As rhetoric escalates, so do threats, violence
The armed attack this past week on an FBI office in Ohio by a supporter of former President Donald Trump’s who was enraged by the bureau’s search of Trump’s private residence in Florida was one of the most disturbing episodes of right-wing political violence in recent months.
In the year and a half since a pro-Trump mob stormed the Capitol, threats of political violence and actual attacks have become a steady reality of American life, affecting school board officials, election workers, flight attendants, librarians and even members of Congress, often with few headlines and little reaction from politicians.
In June, a former Marine stepped down as the grand marshal of a July 4 parade in Houston after threats that focused on her support of transgender rights. A few weeks later, the gay mayor of an Oklahoma city quit his job after what he described as a series of “threats and attacks bordering on violence.”
Even the federal judge who authorized the warrant to search for classified material at Mar-aLago, Trump’s beachfront home and club, became a target.

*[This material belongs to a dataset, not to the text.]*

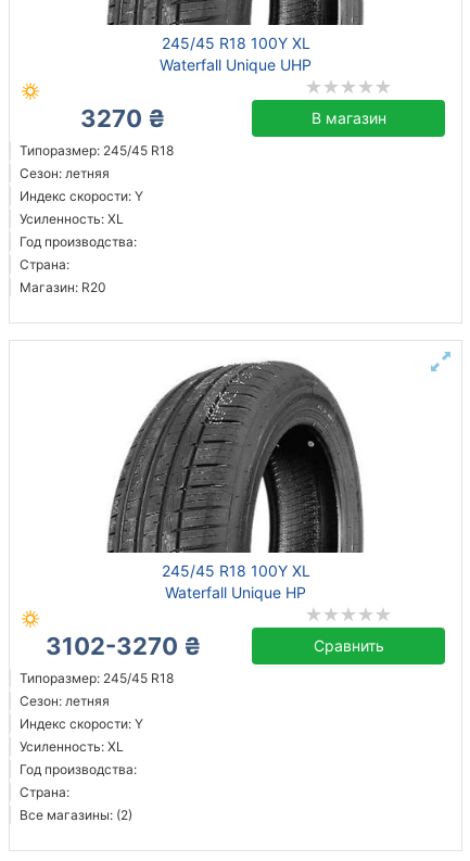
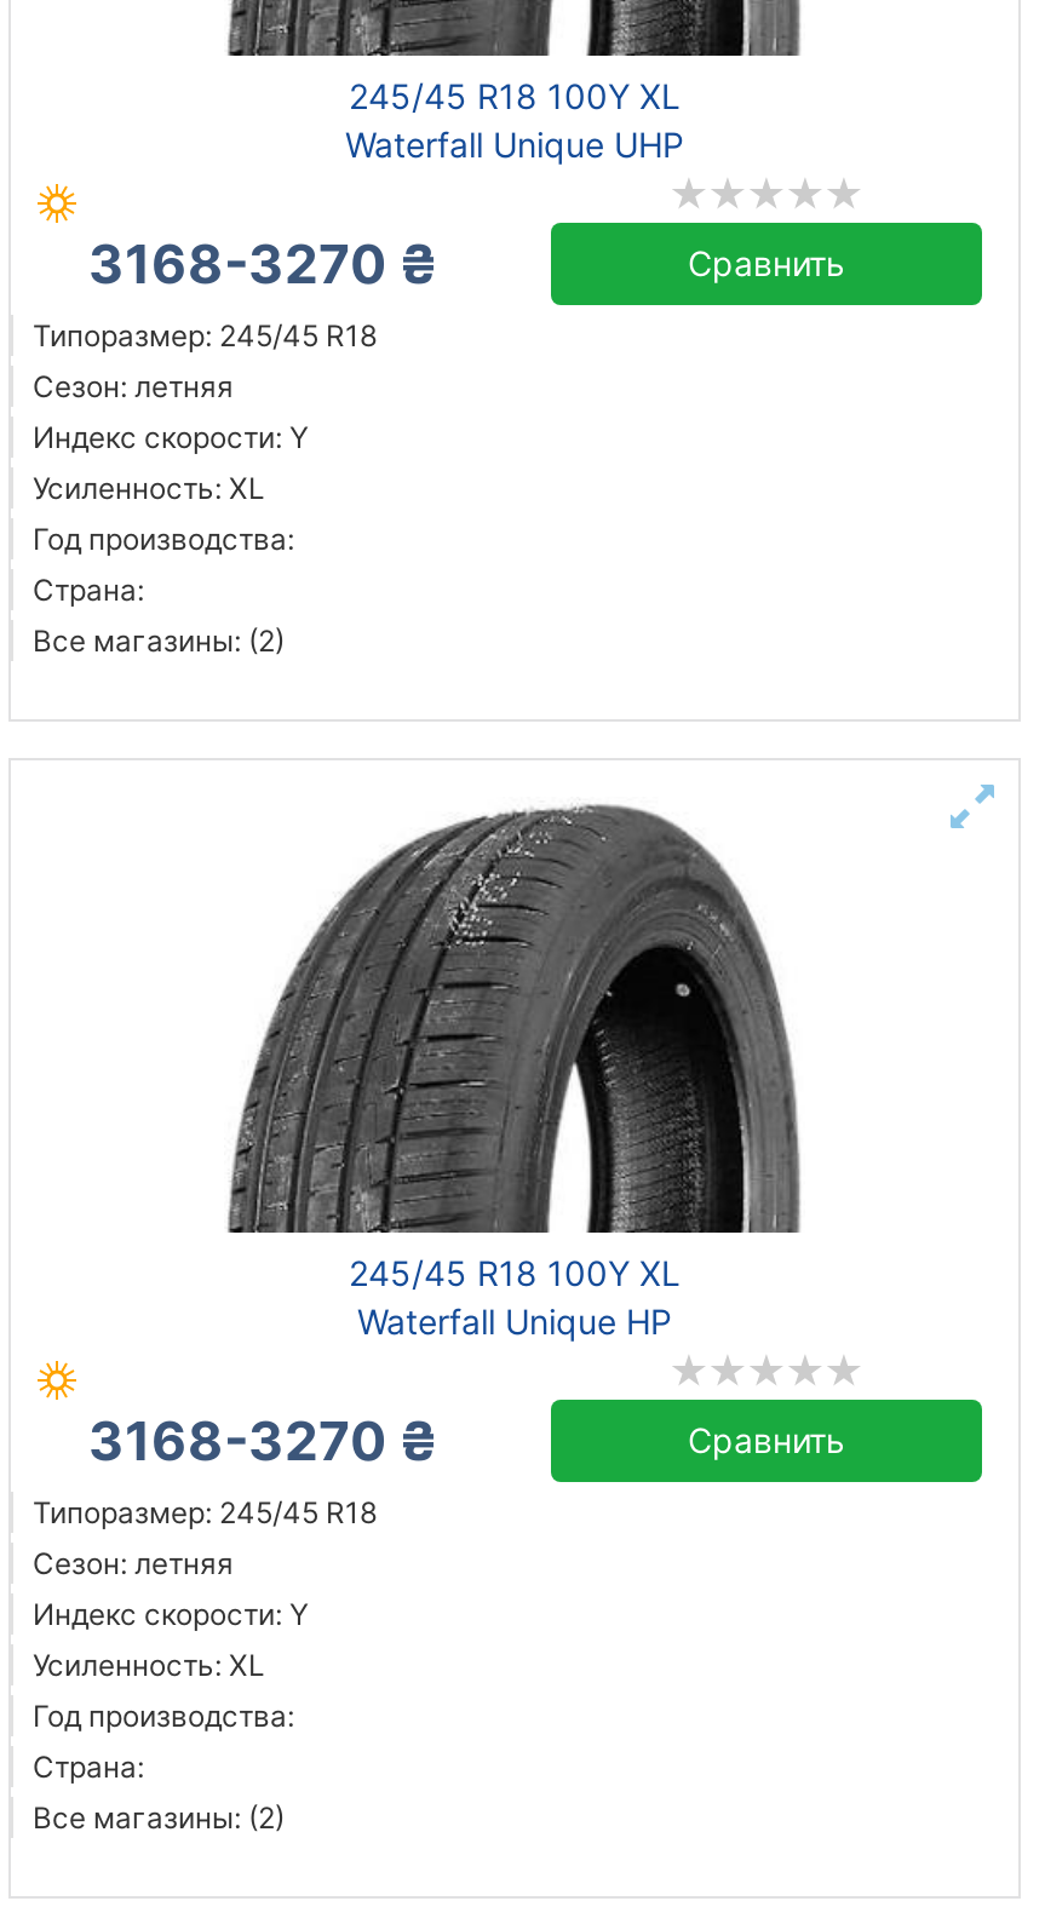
[80,104,386,132] 3270 ₴ | В магазин -> [88,232,845,295] 3168-3270 ₴ | Сравнить
[20,279,106,295] Магазин: R20 -> [33,622,285,659] Все магазины: (2)
[45,632,200,660] 3102-3270 ₴ -> [88,1409,437,1472] 3168-3270 ₴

On pro-Trump message boards, several threats were issued against him and his family, with one person writing, “I see a rope around his neck.”
Although this welter of events may feel disparate, occurring at different times and places, scholars who study political violence point to a common thread: the heightened use of bellicose, dehumanizing and apocalyptic language, particularly by figures in right-wing politics and media.
Several right-wing or Republican figures reacted to Monday’s search of Mar-a-Lago not only with demands to dismantle the FBI but with warnings that the action had triggered “war.”
“This just shows everyone what many of us have been saying for a very long time,” Joe Kent, a Trump-endorsed House candidate in Washington state, said on a podcast run by Steve Bannon, Trump’s former chief political strategist. “We’re at war.”
Even before the search at Mar-a-Lago, some of Trump’s most vocal supporters had been casting the political stakes as existential, suggesting that the country was already embroiled in an end-of-times clash between irreconcilable foes.
“This is truly a battle between those who want to save America and those who want to destroy her,” Kari Lake, the Republican nominee for governor of Arizona, told the crowd at the Conservative Political Action Conference in Dallas early this month. “That’s where we are at the moment. My question to you is: Are you in this fight with us?”